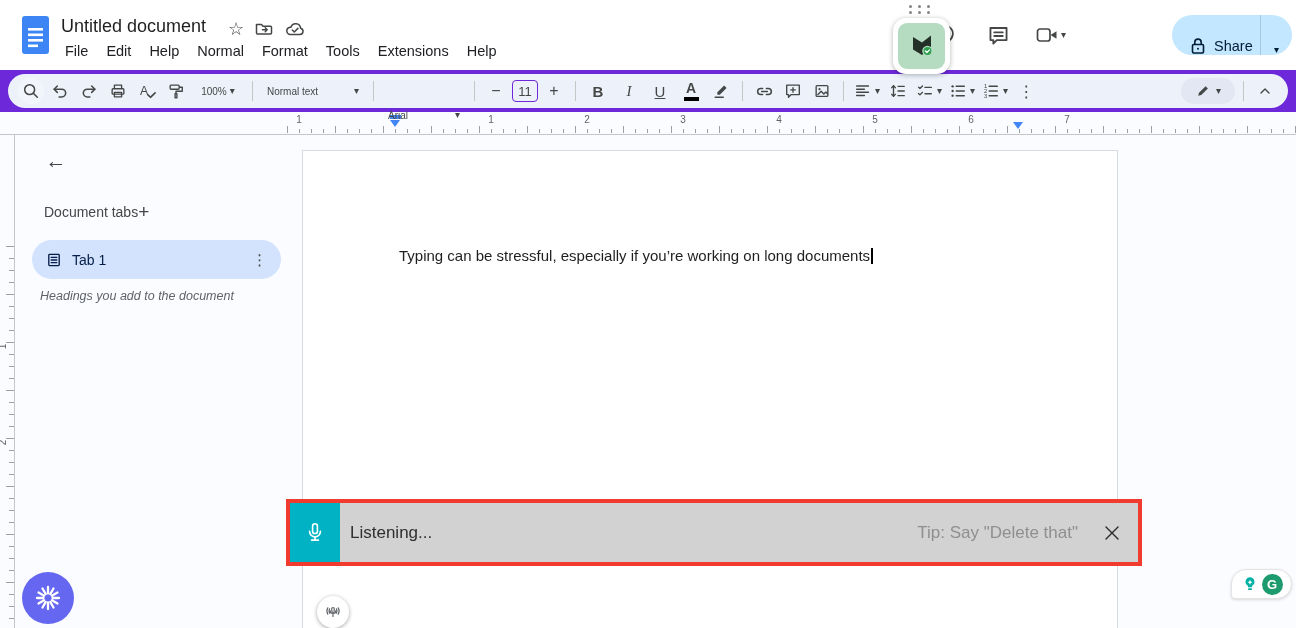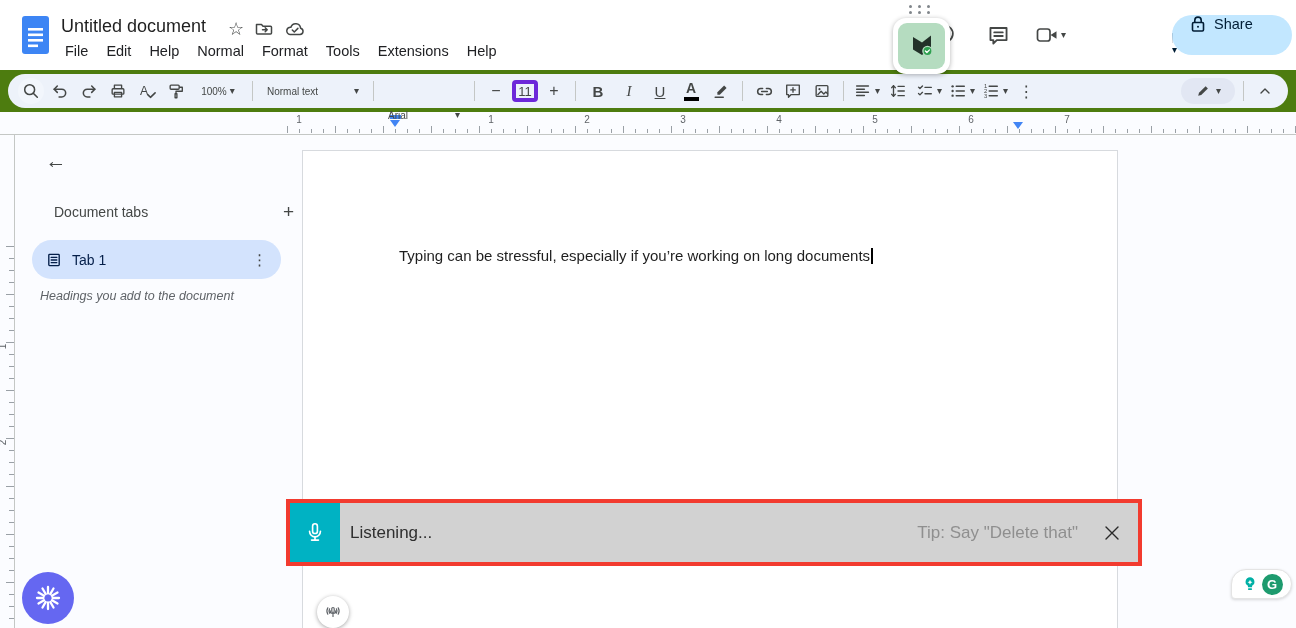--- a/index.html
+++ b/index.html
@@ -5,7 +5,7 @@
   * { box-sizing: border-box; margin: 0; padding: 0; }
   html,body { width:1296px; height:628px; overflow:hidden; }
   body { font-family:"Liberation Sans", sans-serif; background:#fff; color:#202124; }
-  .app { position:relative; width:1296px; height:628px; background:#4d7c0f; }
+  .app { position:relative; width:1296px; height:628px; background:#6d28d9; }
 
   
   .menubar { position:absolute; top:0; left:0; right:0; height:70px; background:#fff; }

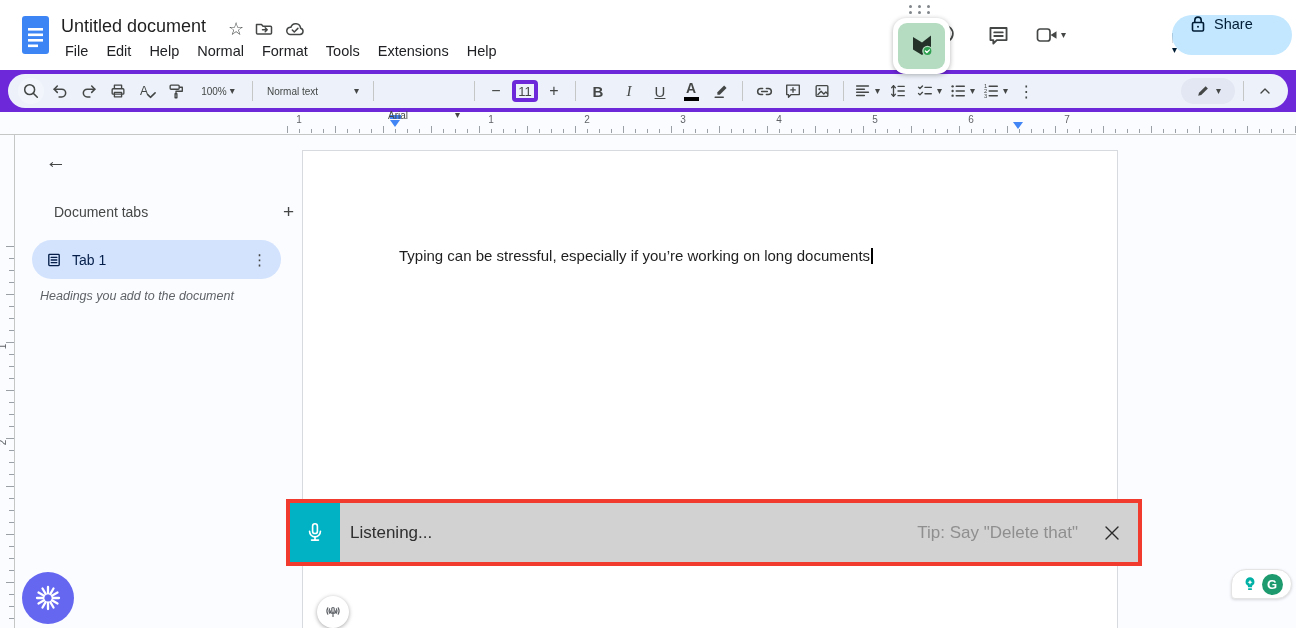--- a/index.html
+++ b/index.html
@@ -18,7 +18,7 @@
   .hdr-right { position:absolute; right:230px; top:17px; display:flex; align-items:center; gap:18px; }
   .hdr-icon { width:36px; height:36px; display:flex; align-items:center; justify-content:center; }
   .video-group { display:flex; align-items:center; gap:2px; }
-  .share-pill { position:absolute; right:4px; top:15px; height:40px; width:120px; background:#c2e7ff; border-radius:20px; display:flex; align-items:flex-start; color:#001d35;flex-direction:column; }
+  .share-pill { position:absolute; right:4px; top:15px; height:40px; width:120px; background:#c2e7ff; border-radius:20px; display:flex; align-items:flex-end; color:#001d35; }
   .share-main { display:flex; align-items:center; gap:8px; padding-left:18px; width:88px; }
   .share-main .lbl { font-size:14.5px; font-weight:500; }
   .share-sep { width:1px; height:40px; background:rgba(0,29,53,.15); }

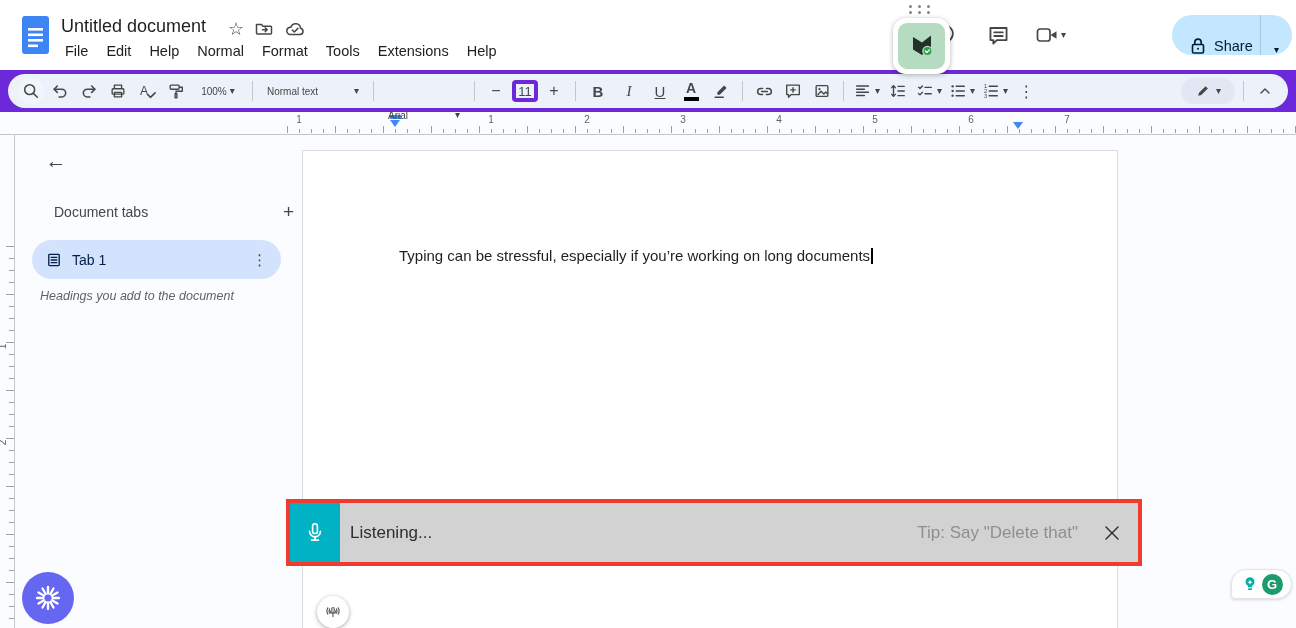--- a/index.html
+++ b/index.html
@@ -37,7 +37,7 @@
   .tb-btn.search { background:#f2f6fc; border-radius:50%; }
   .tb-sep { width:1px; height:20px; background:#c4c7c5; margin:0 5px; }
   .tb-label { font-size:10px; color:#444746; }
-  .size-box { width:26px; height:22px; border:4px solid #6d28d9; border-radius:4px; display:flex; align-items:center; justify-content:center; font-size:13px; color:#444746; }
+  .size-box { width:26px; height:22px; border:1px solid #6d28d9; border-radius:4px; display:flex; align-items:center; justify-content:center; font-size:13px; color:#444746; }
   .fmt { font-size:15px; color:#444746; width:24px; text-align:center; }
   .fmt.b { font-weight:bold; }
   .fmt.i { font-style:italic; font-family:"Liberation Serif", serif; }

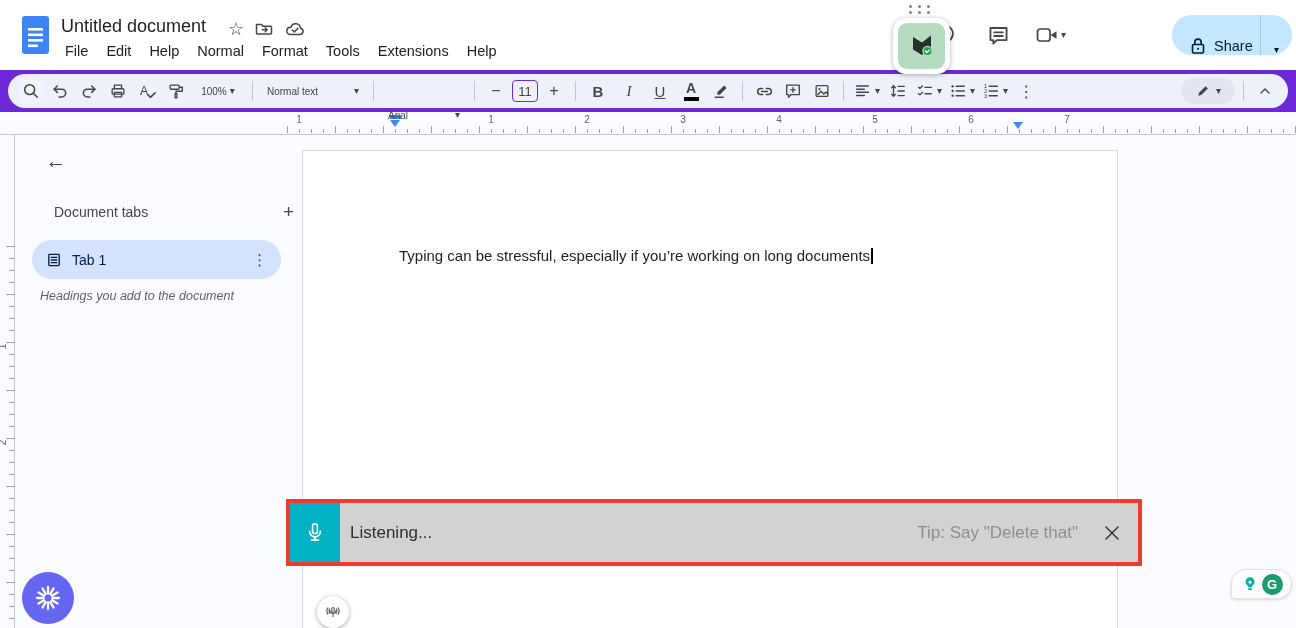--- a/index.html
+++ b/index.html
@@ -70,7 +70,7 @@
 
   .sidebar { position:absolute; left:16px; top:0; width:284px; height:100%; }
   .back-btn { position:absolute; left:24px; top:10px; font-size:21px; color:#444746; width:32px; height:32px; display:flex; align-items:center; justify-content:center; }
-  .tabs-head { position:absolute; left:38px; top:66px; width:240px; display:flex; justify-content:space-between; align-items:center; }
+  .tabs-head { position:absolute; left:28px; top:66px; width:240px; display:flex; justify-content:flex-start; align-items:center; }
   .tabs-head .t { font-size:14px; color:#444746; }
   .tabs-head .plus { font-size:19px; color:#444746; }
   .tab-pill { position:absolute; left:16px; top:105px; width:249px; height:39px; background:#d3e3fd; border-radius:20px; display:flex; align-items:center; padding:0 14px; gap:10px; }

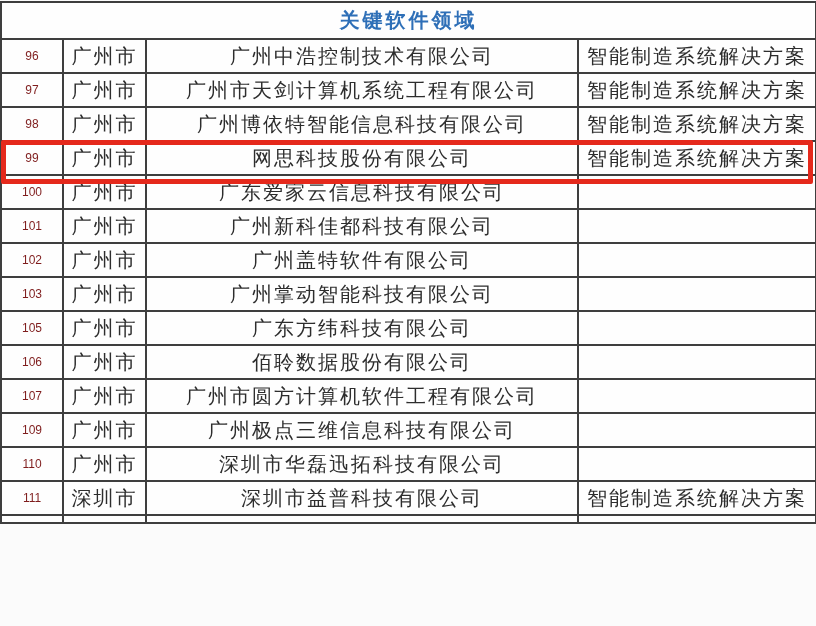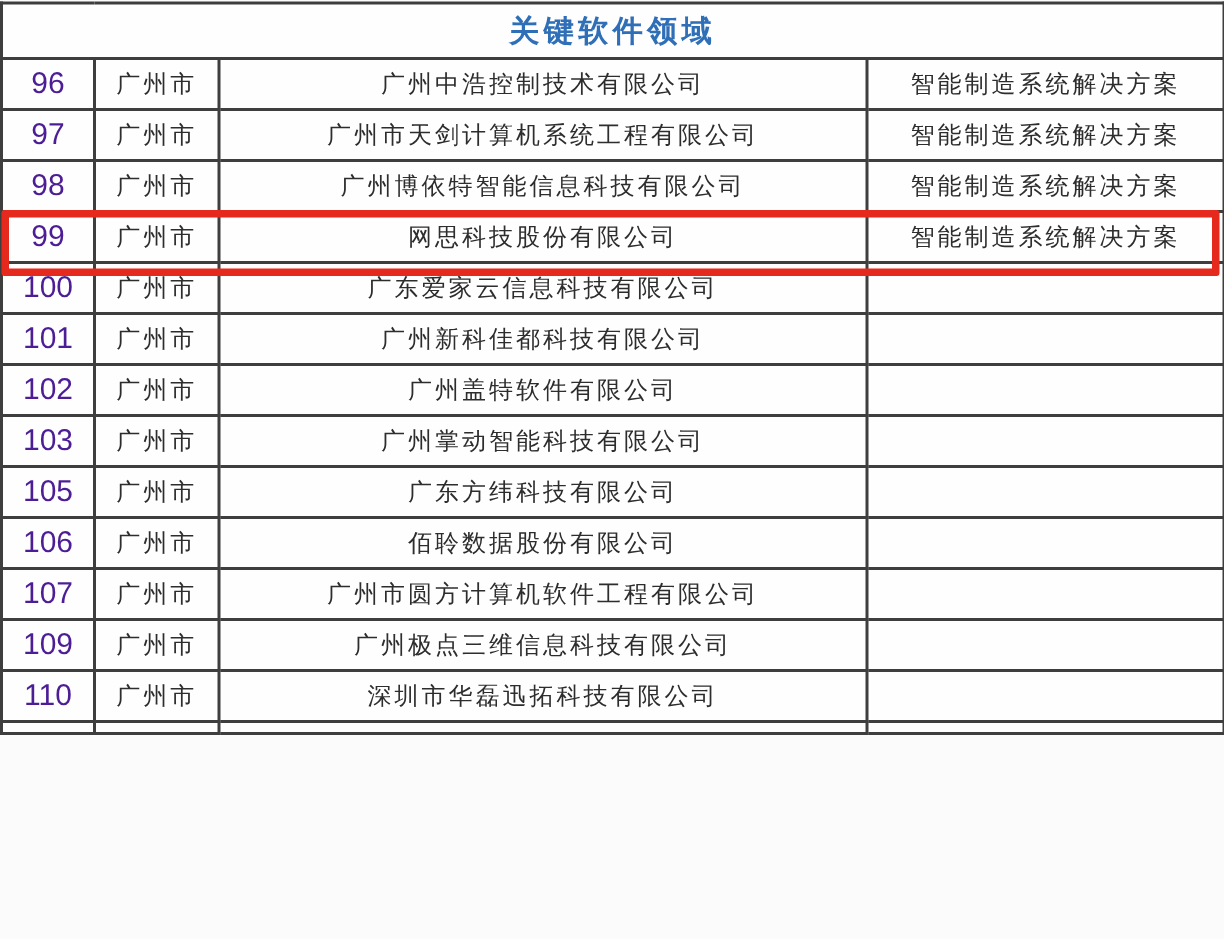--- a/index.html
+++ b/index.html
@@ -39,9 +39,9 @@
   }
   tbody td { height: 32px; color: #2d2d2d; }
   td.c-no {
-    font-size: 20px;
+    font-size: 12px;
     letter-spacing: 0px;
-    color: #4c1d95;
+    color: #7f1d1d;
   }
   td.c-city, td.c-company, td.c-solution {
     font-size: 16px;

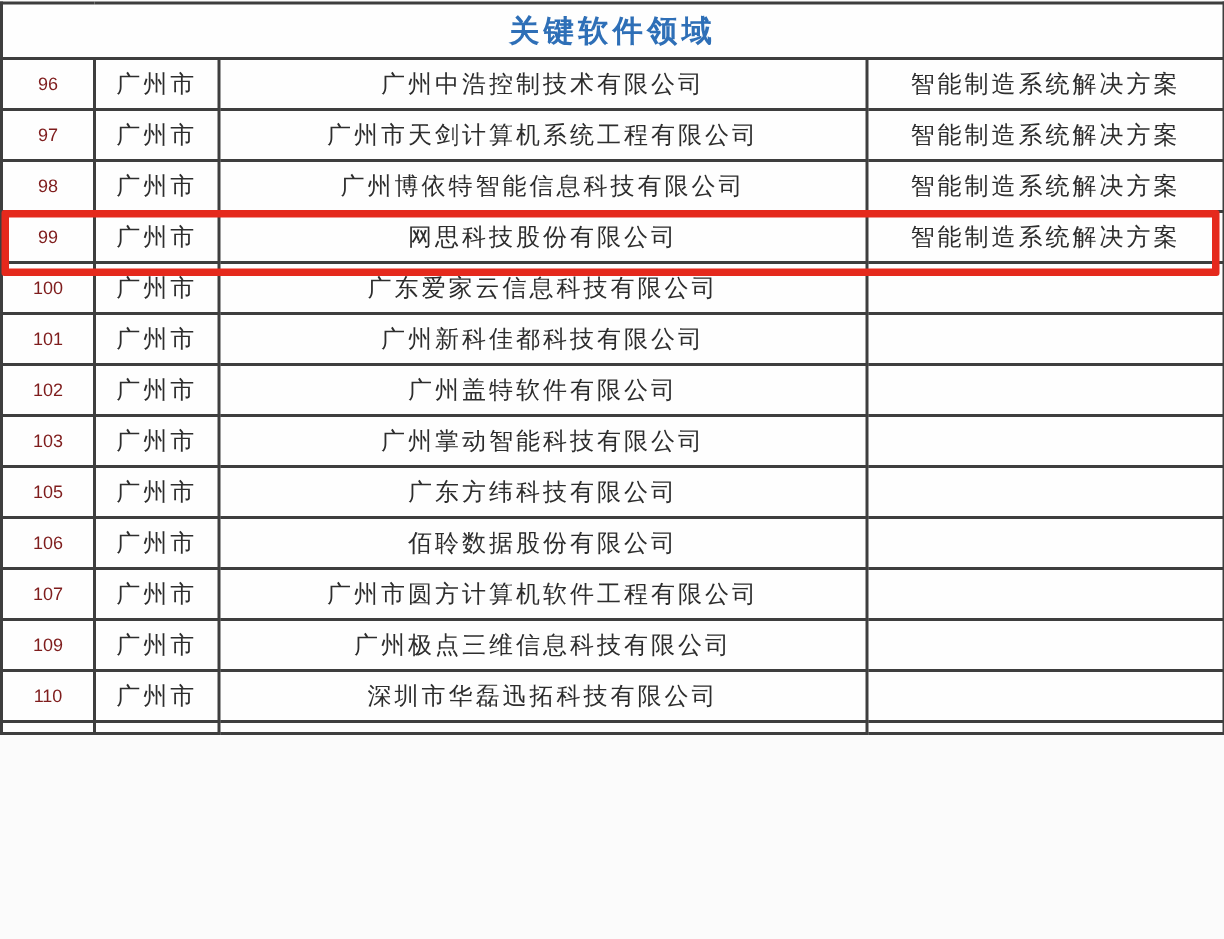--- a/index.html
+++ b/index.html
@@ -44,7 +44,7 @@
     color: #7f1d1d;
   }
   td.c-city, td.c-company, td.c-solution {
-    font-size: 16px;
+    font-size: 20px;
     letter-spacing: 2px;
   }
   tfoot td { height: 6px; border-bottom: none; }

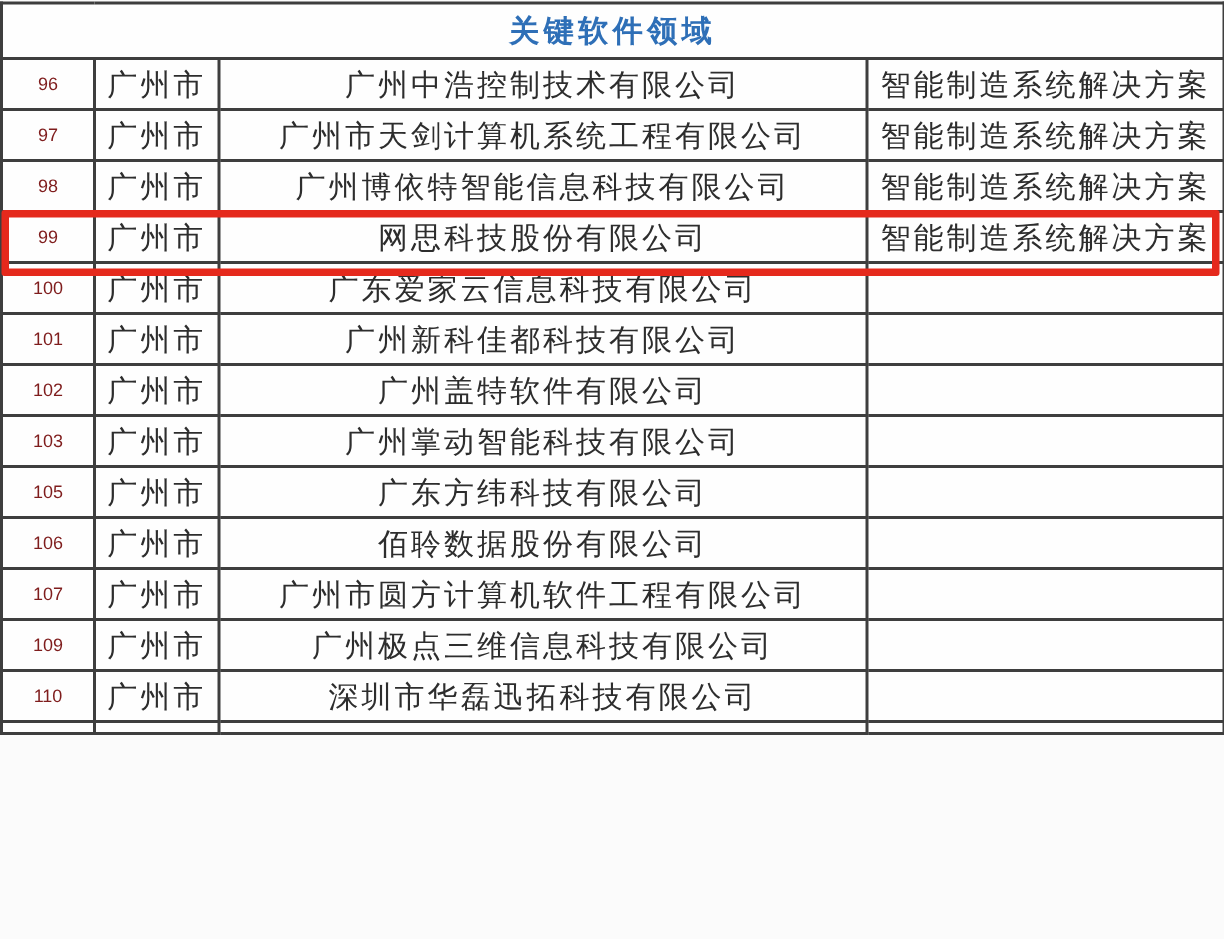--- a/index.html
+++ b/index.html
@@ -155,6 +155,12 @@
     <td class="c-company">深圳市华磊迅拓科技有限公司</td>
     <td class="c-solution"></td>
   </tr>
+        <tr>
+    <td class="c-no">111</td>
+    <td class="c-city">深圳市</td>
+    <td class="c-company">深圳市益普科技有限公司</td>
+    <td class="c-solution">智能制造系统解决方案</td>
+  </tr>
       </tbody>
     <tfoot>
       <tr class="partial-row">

- - - -

Using the records above, find and show each line with the string "relative".

-  .app { position:relative; width:1296px; height:628px; background:#4d7c0f; }
+  .app { position:relative; width:1296px; height:628px; background:#6d28d9; }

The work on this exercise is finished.